Guess how the three functions of runAsync1, RUNASYNC2, and runAsync3 are defined. That's right, that's it. (Longer code, please expand yourself):

function RunAsync1 () {
    var p = new Promise (function (resolve, reject) {
        //Do some asynchronous operations
        settimeout (function () {
            Console.log (' Asynchronous task 1 execution completed ');
            Resolve (' Random data 1 ');
        }, 1000);
    };
    return p;            
}
function RunAsync2 () {
    var p = new Promise (function (resolve, reject) {
        //Do some asynchronous operations
        settimeout (function () {
            Console.log (' Asynchronous Task 2 execution completed ');
            Resolve (' Random data 2 ');
        };
    return p;            
}
function runAsync3 () {
    var p = new Promise (function (resolve, reject) {
        //Do some asynchronous operations
        settimeout (function () {
            Console.log (' Asynchronous task 3 execution completed ');
            Resolve (' Random data 3 ');
        };
    return p;            
}

In the then method, you can return the data directly instead of the Promise object, and you can receive the data in the following then, for example, we modify the above code like this:


RUNASYNC1 ()
. Then (function (data) {
    console.log (data);
    return RunAsync2 ();
})
. Then (function (data) {
    console.log (data);
    Return ' direct data ';  Here directly returns data
})
. Then (function (data) {
    console.log (data);
});


Then the output becomes this: the use of Reject

Here, you should have a basic understanding of what "promise" is. So let's take a look at ES6 's promise. We use the resolve, still do not use reject, what is it to do? In fact, the previous examples are all only "successful" callbacks, there is no "failure" situation, the role of reject is to put the state of promise to rejected, so that we can capture in the then, and then perform a "failed" callback.

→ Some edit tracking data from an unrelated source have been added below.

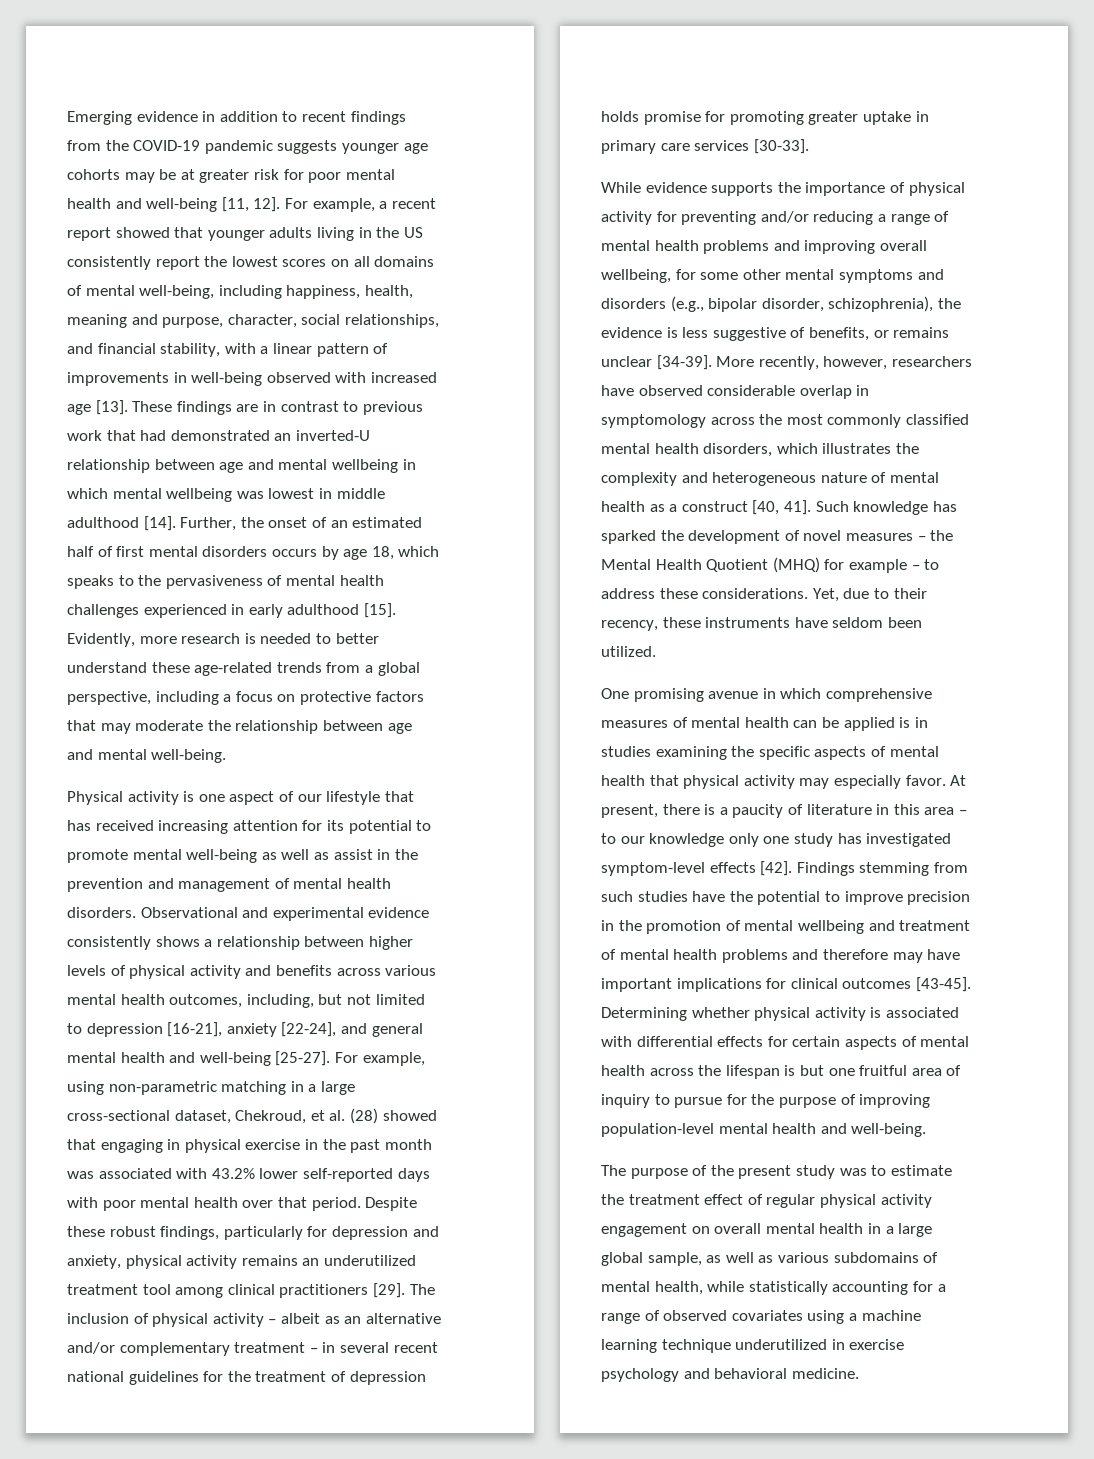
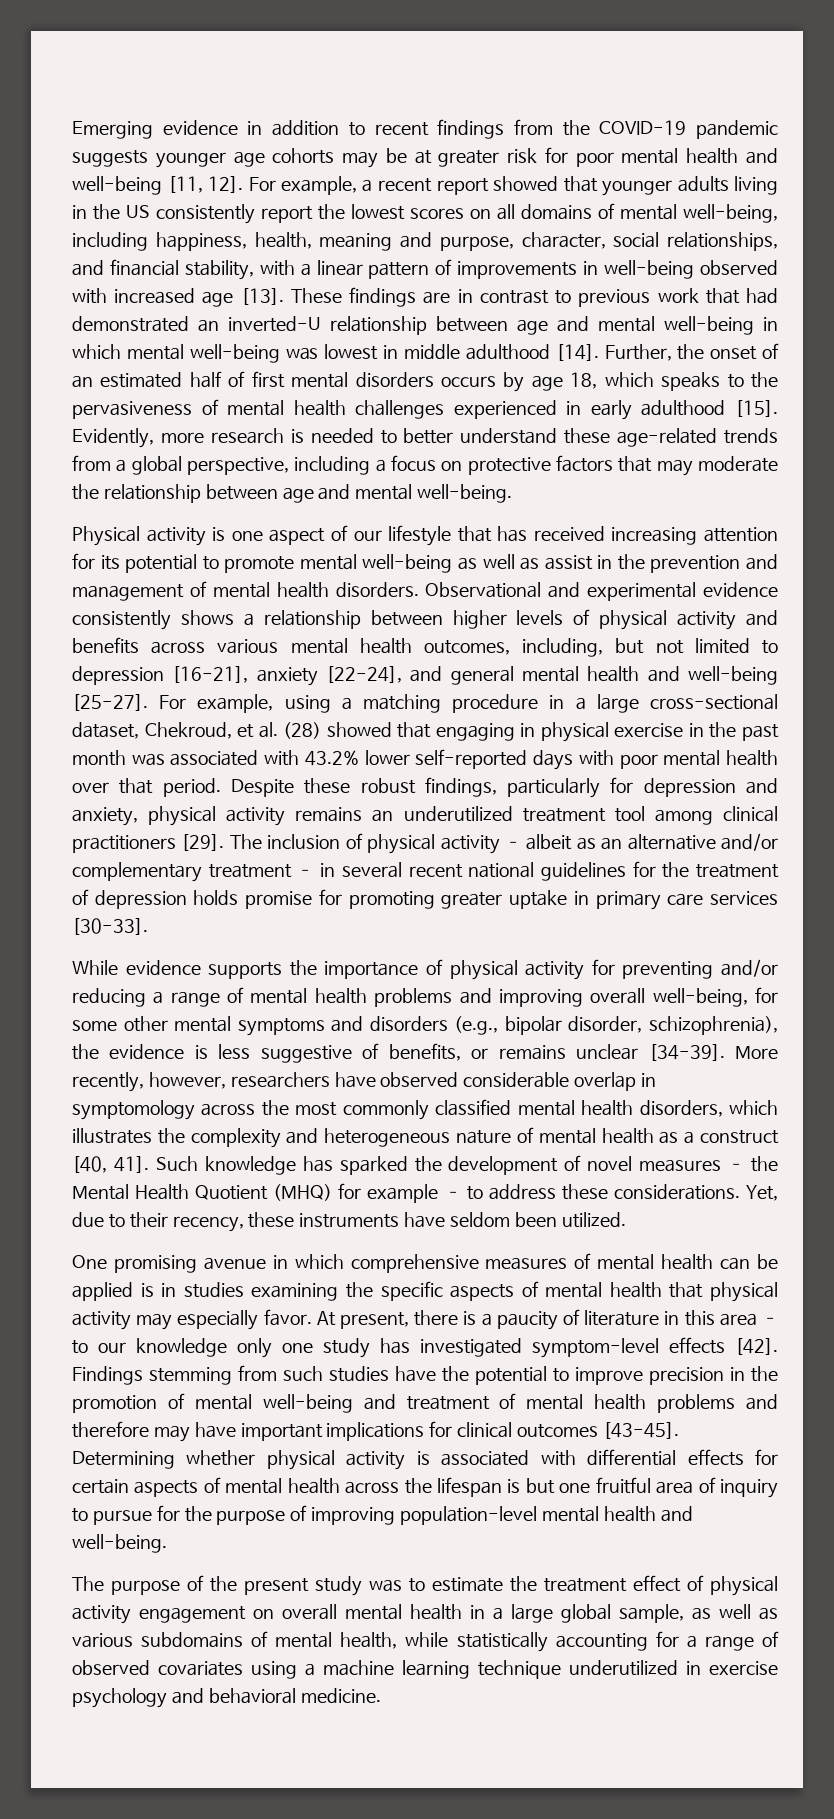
- These findings are in contrast to previous work that had demonstrated an inverted-U relationship between age and mental wellbeing in which mental wellbeing was lowest in middle adulthood [14].
+ These findings are in contrast to previous work that had demonstrated an inverted-U relationship between age and mental well-being in which mental well-being was lowest in middle adulthood [14].
- For example, using non-parametric matching in a large cross-sectional dataset, Chekroud, et al. (28) showed that engaging in physical exercise in the past month was associated with 43.2% lower self-reported days with poor mental health over that period.
+ For example, using a matching procedure in a large cross-sectional dataset, Chekroud, et al. (28) showed that engaging in physical exercise in the past month was associated with 43.2% lower self-reported days with poor mental health over that period.
- While evidence supports the importance of physical activity for preventing and/or reducing a range of mental health problems and improving overall wellbeing, for some other mental symptoms and disorders (e.g., bipolar disorder, schizophrenia), the evidence is less suggestive of benefits, or remains unclear [34-39].
+ While evidence supports the importance of physical activity for preventing and/or reducing a range of mental health problems and improving overall well-being, for some other mental symptoms and disorders (e.g., bipolar disorder, schizophrenia), the evidence is less suggestive of benefits, or remains unclear [34-39].
- Findings stemming from such studies have the potential to improve precision in the promotion of mental wellbeing and treatment of mental health problems and therefore may have important implications for clinical outcomes [43-45].
+ Findings stemming from such studies have the potential to improve precision in the promotion of mental well-being and treatment of mental health problems and therefore may have important implications for clinical outcomes [43-45].
- The purpose of the present study was to estimate the treatment effect of regular physical activity engagement on overall mental health in a large global sample, as well as various subdomains of mental health, while statistically accounting for a range of observed covariates using a machine learning technique underutilized in exercise psychology and behavioral medicine.
+ The purpose of the present study was to estimate the treatment effect of physical activity engagement on overall mental health in a large global sample, as well as various subdomains of mental health, while statistically accounting for a range of observed covariates using a machine learning technique underutilized in exercise psychology and behavioral medicine.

Look at the code below.

function GetNumber () {
    var p = new Promise (function (resolve, reject) {
        //Do some asynchronous operations
        settimeout (function () {
            var num = Math.ceil (math.random () *10);//Generate 1-10 random number
            if (num<=5) {
                resolve (num);
            }
            else{
                reject (' number too large ');
    }}; return p;            
}

GetNumber ()
. Then (
    function (data) {
        Console.log (' resolved ');
        Console.log (data);
    }, 
    function (reason, data) {
        console.log (' rejected ');
        Console.log (reason);
    }
);


The GetNumber function is used to get a number asynchronously, 2 seconds to execute, and if the number is less than 5, we think it is "successful", and call resolve modify the Promise state. Otherwise we think it is "failed", call reject and pass a parameter as the cause of the failure.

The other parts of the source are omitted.